Judgmental people fail to see things from God’s perspective (Matthew 7:3-4). Jesus wants us to be discerning and deal with our own sins first (Matthew 7:5). His final warning is found in verse 6. There is a time for us to speak the truth. Then we must step back. We must be discerning but not harsh. We cannot force people to respond. It is God’s business.

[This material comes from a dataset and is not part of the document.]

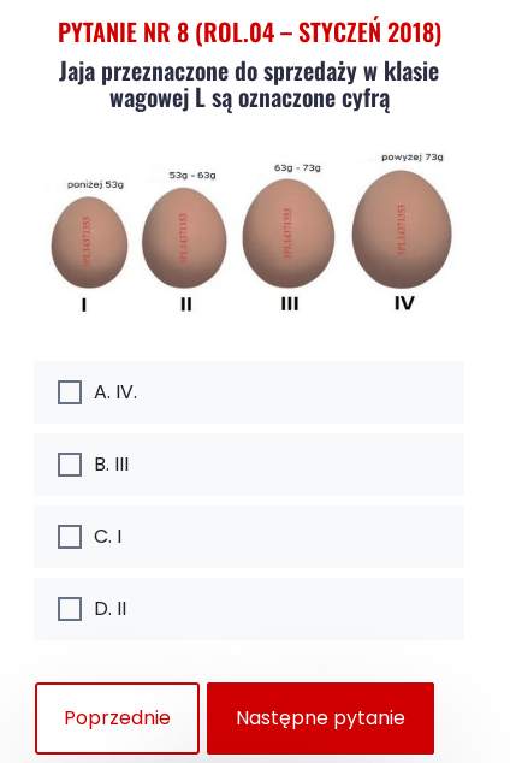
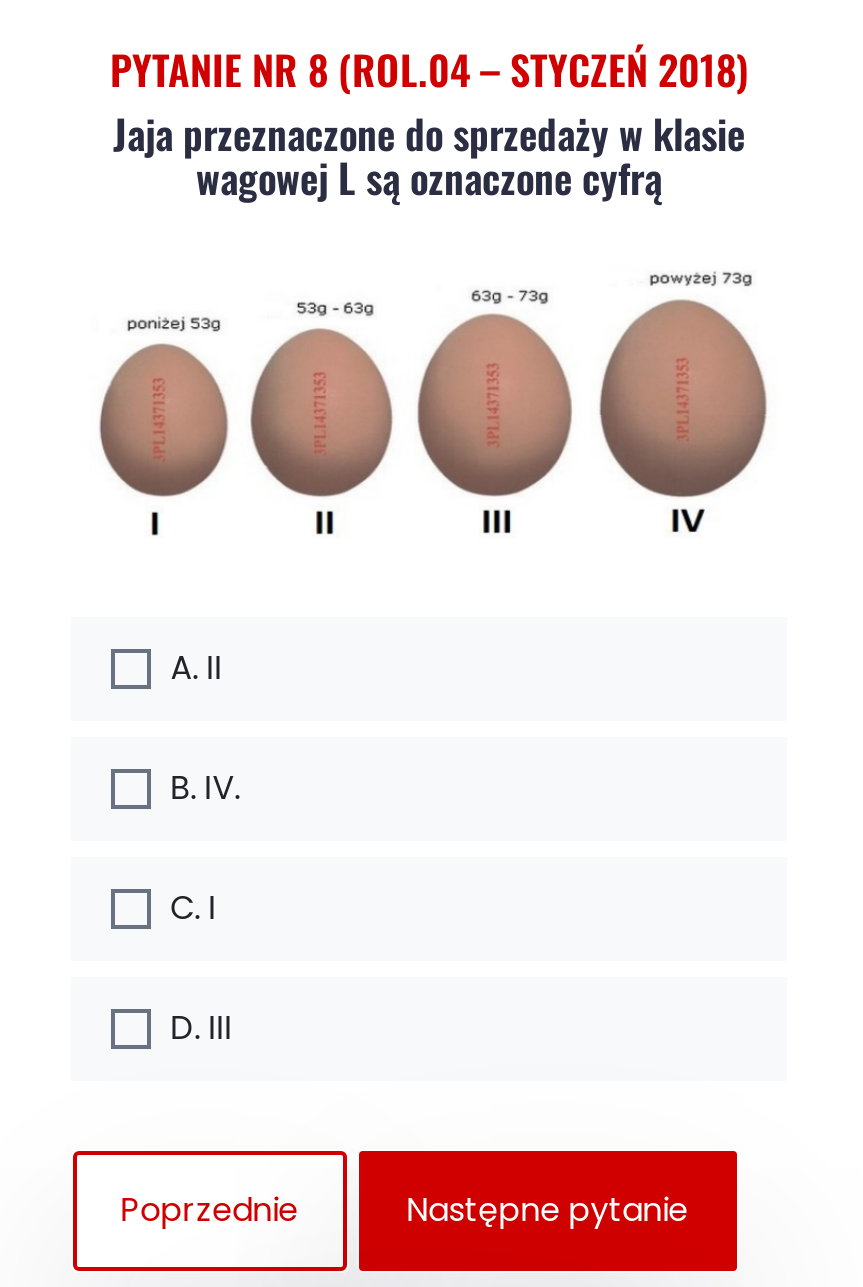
[94,378,137,406] A. IV. -> [171,646,223,692] A. II
[94,451,128,478] B. III -> [171,766,241,812] B. IV.
[94,595,126,623] D. II -> [171,1006,233,1052] D. III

Posted By: Rev. Dr. Ernest Brodie Jr.11/5/2021 1:58:17 PM

Dealing with Anxiety - Matthew 6:25-34
We have all experienced times of being anxious and fearful and feeling paralyzed over events happening in our lives. We can see the tragedy coming and realize we have no control and are without any hope. Yet, the Word of God tells us not to worry or let fear take over our lives. Our relationship to and with God helps us during trying times.
 
1.  It is not necessary for Christians to worry, because we belong to God. “Therefore I say unto you, Take no thought for your life, what ye shall eat, or what ye shall drink; nor yet for your body, what ye shall put on. Is not the life more than meat, and the body than raiment?” (Matthew 6:25). God says we are “to take no thought” or stop worrying.  This is a command. Most of what we worry about, we cannot control. When we look back, we can see God has provided. Remember He is in control, we are to rest in His care for us.
 
2.  It is not necessary for Christians to worry, because worry changes nothing. God provides for even the birds and flowers (Matthew 6:26). Matthew 6:27 has nothing to do with our height, but actually with the length of our lives. God is in control of our life. He provides for all our needs, and we are to be content by recognizing that what we have belongs to Him (Matthew 6:27-32). We are to rest in the fact that God promises to supply what we need (Philippians 4:19).
 
3.  It is not necessary for Christians to worry, because our future is with God. Matthew 6:33-34: “But seek ye first the kingdom of God, and his righteousness; and all these things shall be added unto you. Take therefore no thought for the morrow: for the morrow shall take thought for the things of itself. Sufficient unto the day is the evil thereof.” 1 Corinthians 15, the resurrection chapter, assures us of our resurrection and future with God. Colossians 3:1-4: “If ye then be risen with Christ, seek those things which are above, where Christ sitteth on the right hand of God. Set your affection on things above, not on things on the earth. For ye are dead, and your life is hid with Christ in God. When Christ, who is our life, shall appear, then shall ye also appear with Him in glory.”
 
We need to learn the difference between the use of common sense (cautious planning) and worry. We must trust God with our circumstances, remember He is sovereign in all things, and be thankful for blessings He provides. May we do the best with what we can control and not be consumed by worry. Trust God and let Him carry the load. He is our security.